Before-and-after change records:
================================

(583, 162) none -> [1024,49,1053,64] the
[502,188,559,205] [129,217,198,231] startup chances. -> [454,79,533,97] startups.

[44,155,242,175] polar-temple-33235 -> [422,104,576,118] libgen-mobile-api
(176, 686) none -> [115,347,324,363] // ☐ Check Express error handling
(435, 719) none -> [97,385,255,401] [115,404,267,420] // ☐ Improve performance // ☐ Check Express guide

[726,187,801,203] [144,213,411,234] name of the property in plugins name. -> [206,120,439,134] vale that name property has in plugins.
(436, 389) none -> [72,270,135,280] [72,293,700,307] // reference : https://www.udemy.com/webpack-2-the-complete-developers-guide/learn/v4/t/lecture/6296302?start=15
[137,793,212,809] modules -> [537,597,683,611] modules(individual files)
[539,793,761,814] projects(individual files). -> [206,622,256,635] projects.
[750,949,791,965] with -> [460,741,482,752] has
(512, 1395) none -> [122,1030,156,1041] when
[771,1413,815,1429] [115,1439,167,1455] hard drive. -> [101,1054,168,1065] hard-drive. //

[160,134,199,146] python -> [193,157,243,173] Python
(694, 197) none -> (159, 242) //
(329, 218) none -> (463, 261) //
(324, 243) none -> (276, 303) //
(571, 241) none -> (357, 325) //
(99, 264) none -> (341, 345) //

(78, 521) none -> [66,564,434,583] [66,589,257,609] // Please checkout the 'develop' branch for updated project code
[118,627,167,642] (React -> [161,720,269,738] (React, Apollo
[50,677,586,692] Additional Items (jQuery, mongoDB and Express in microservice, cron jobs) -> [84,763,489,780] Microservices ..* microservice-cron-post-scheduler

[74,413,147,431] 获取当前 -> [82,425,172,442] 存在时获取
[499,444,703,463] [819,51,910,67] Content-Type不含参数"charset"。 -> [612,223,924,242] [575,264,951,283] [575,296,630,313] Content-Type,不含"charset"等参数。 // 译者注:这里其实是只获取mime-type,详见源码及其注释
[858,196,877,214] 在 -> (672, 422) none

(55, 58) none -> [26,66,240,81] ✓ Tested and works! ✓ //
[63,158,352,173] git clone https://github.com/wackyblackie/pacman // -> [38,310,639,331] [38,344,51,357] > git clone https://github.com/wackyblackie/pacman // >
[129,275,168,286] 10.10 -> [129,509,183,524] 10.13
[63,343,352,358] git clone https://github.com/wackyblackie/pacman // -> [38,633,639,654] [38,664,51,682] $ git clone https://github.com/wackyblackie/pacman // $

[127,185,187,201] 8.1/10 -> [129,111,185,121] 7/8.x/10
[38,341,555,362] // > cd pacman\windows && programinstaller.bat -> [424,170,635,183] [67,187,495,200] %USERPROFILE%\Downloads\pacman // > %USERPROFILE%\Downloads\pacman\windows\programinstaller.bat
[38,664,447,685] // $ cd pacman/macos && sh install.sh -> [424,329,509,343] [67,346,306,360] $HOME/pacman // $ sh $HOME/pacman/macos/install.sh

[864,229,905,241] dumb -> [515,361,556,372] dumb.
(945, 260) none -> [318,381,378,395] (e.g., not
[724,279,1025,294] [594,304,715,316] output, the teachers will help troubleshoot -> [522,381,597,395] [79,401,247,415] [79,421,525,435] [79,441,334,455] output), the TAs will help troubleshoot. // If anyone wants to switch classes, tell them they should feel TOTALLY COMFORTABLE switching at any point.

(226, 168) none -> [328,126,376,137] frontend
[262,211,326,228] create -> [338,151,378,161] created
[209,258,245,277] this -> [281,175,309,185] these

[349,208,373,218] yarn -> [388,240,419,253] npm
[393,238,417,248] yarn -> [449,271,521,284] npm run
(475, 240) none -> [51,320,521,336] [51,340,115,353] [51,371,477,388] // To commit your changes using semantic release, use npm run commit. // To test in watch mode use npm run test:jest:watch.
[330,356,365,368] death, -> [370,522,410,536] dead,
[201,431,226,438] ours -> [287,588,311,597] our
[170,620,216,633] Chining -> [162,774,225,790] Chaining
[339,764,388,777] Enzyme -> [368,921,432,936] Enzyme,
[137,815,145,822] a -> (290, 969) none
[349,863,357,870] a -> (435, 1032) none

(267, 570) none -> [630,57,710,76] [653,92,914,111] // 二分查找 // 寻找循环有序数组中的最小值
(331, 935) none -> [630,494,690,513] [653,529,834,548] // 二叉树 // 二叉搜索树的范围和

================================

◆ Directions ◆
Extract exactly and only the lines above from the line containing "[160,134,199,146] python ->" through the line containing "(99, 264) none -> (341, 345) //", both end lines included.

◆ Answer to this exercise ◆
[160,134,199,146] python -> [193,157,243,173] Python
(694, 197) none -> (159, 242) //
(329, 218) none -> (463, 261) //
(324, 243) none -> (276, 303) //
(571, 241) none -> (357, 325) //
(99, 264) none -> (341, 345) //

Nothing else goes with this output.